Two thirds of consumers today find a company untrustworthy unless its website has some form of pricing transparency.
There has been a lot of buzz over the past couple of years about the importance of being more transparent in the remodeling sales process. There are many points of view on the topic, and the answers aren’t black and white. I share these insights so you can find ways of approaching the subject that work for you.
What Transparency Means
Some interpret transparency as sharing your private business with clients. Others might view it as having to do more work in the estimating and sales process or needing to explain or justify your pricing on the project. Not something that is desirable. However you define it, transparency is where the world is heading.
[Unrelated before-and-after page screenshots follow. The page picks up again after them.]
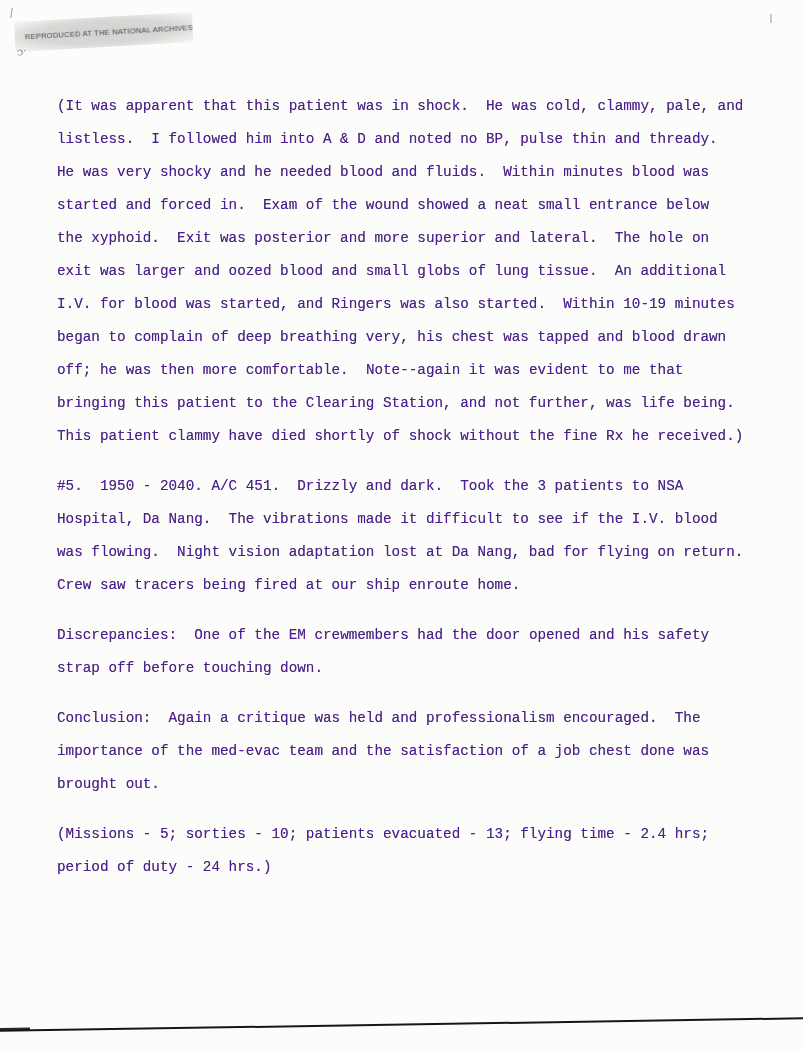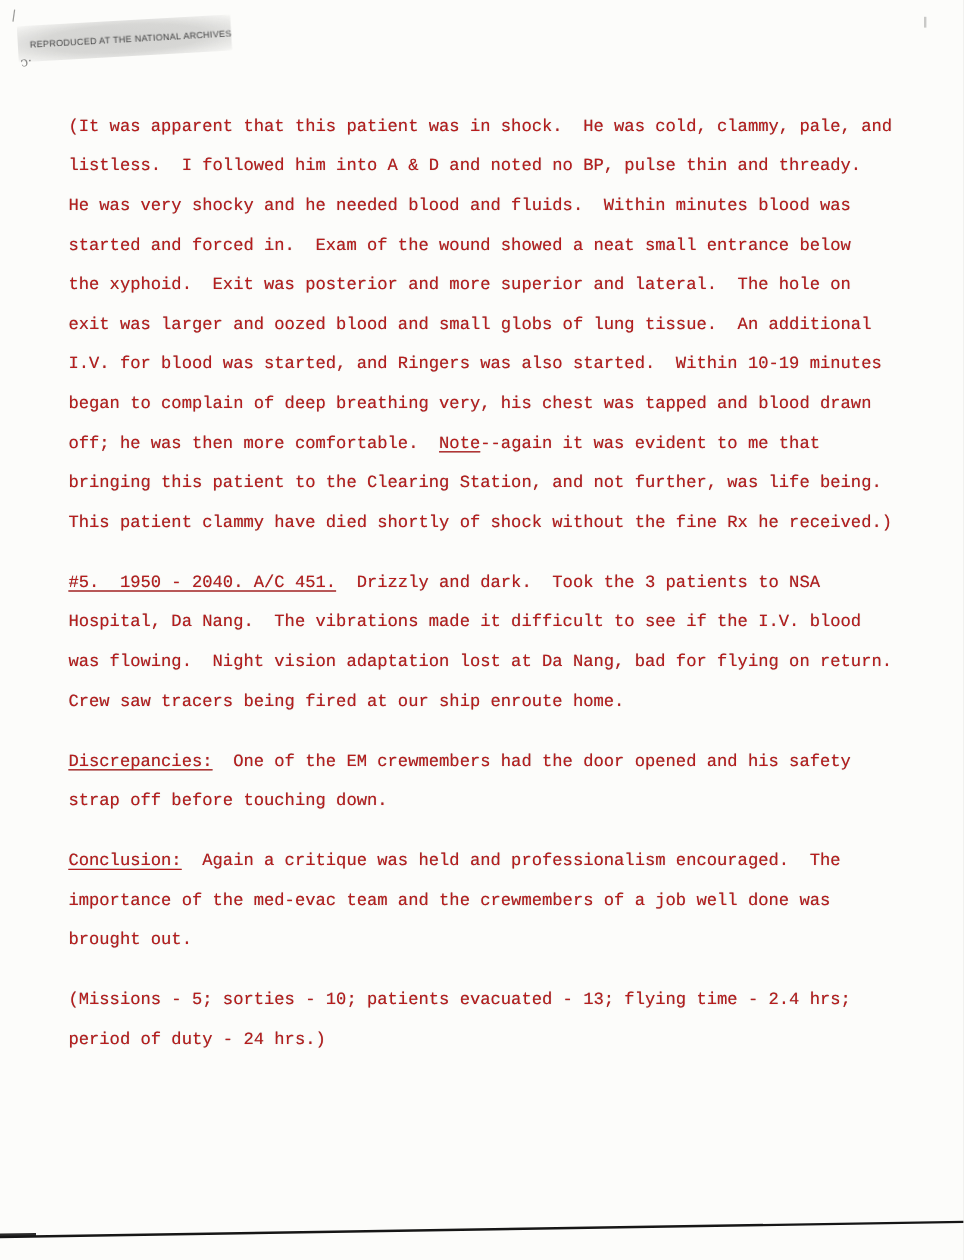--- a/index.html
+++ b/index.html
@@ -70,7 +70,7 @@
     left: 57px;
     top: 90px;
     width: 710px;
-    color: #b91c1c;
+    color: #4c1d95;
     font-size: 14.3px;
     text-shadow: 0 0 0.6px rgba(46,45,43,0.55);
   }

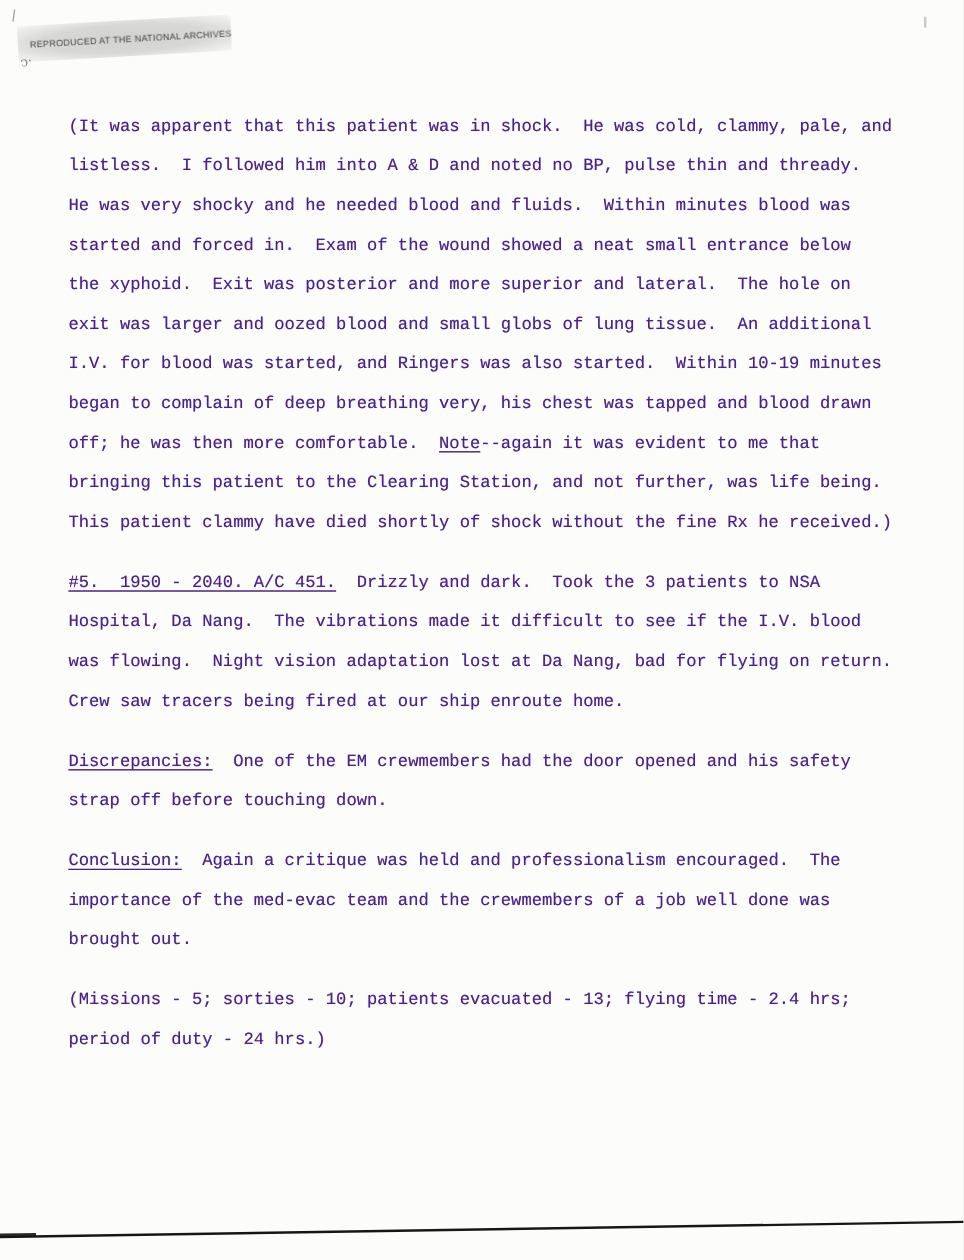--- a/index.html
+++ b/index.html
@@ -81,7 +81,6 @@
     white-space: pre;
   }
   .u {
-    text-decoration: underline;
     text-underline-offset: 3px;
     text-decoration-thickness: 1.2px;
   }

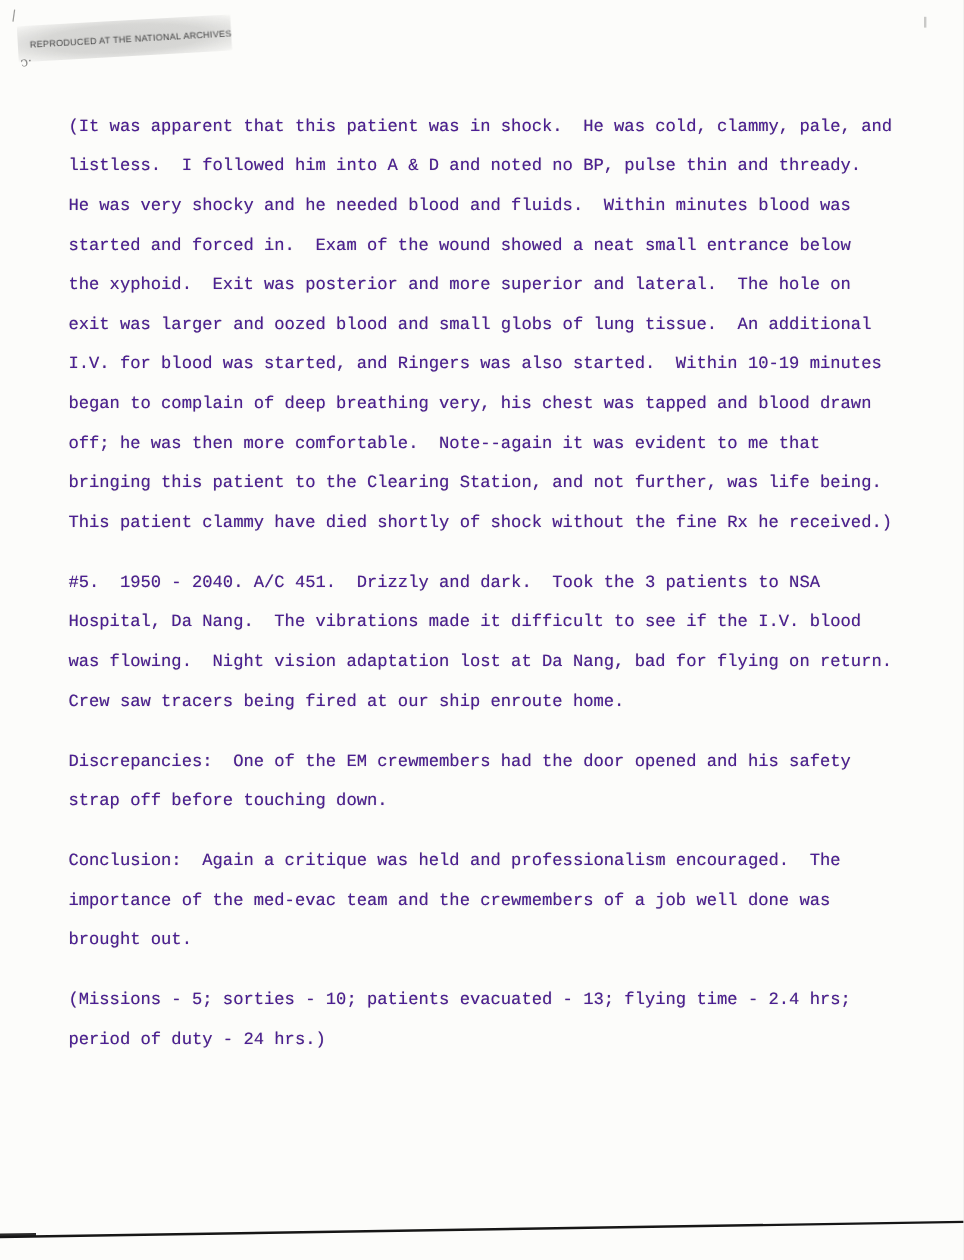--- a/index.html
+++ b/index.html
@@ -149,7 +149,7 @@
 
     <div class="para">
       <div class="line"><span class="u">Conclusion:</span><span>  Again a critique was held and professionalism encouraged.  The</span></div>
-      <div class="line">importance of the med-evac team and the crewmembers of a job well done was</div>
+      <div class="line">importance of the med-evac team and the satisfaction of a job chest done was</div>
       <div class="line">brought out.</div>
     </div>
A recent Google survey found that about two-thirds of consumers think you are not trustworthy unless you have some pricing transparency on your website and in your process. So rather than fighting the tide, I would encourage embracing this reality and controlling your message. The following are a few tips that might help:
1] Start slowly. Begin by playing with some simple cost breakdowns in categories like labor, materials, subs, etc. Read Michael Anschel’s article in Pro Remodeler (“The Big Reveal,” April 2018).
2] Ask questions. If prospects or clients request more transparency, try asking questions. You can open with, “What are you hoping to achieve with the breakdown?” Then follow up with more specifics, such as, “Do you want a better understanding of where you are spending, or a sense of labor versus materials?” Often, you can save time by having a conversation and determining what information prospects want when they ask for transparency.
Often, you can save time by having a conversation and determining what information prospects are looking for when they ask for transparency
3] Think education: Rather than get defensive, put on your professor hat. You already educate on design and building science, so try to be more proactive by educating on the specific elements in the costs.
4] Address price transparency on your website. You do not have to reveal specific costs or provide a project cost calculator, but you do need to deal with the subject. This can be done by sharing ranges of costs on project types, or providing photos and some narrative on your budgeting process. Again, if you ignore the subject, homeowners will move on and call someone that is more transparent.
5] Practice the dialogue. It is important that you learn how to discuss transparency. It needs to be carefully scripted and practiced internally before you roll it out to clients. Those that are very good at the format and the conversation have no problem addressing it with prospects.
So, while incorporating transparency is ultimately your choice, there is no question that you can see better results if you embrace and master it. It all begins with the right mindset.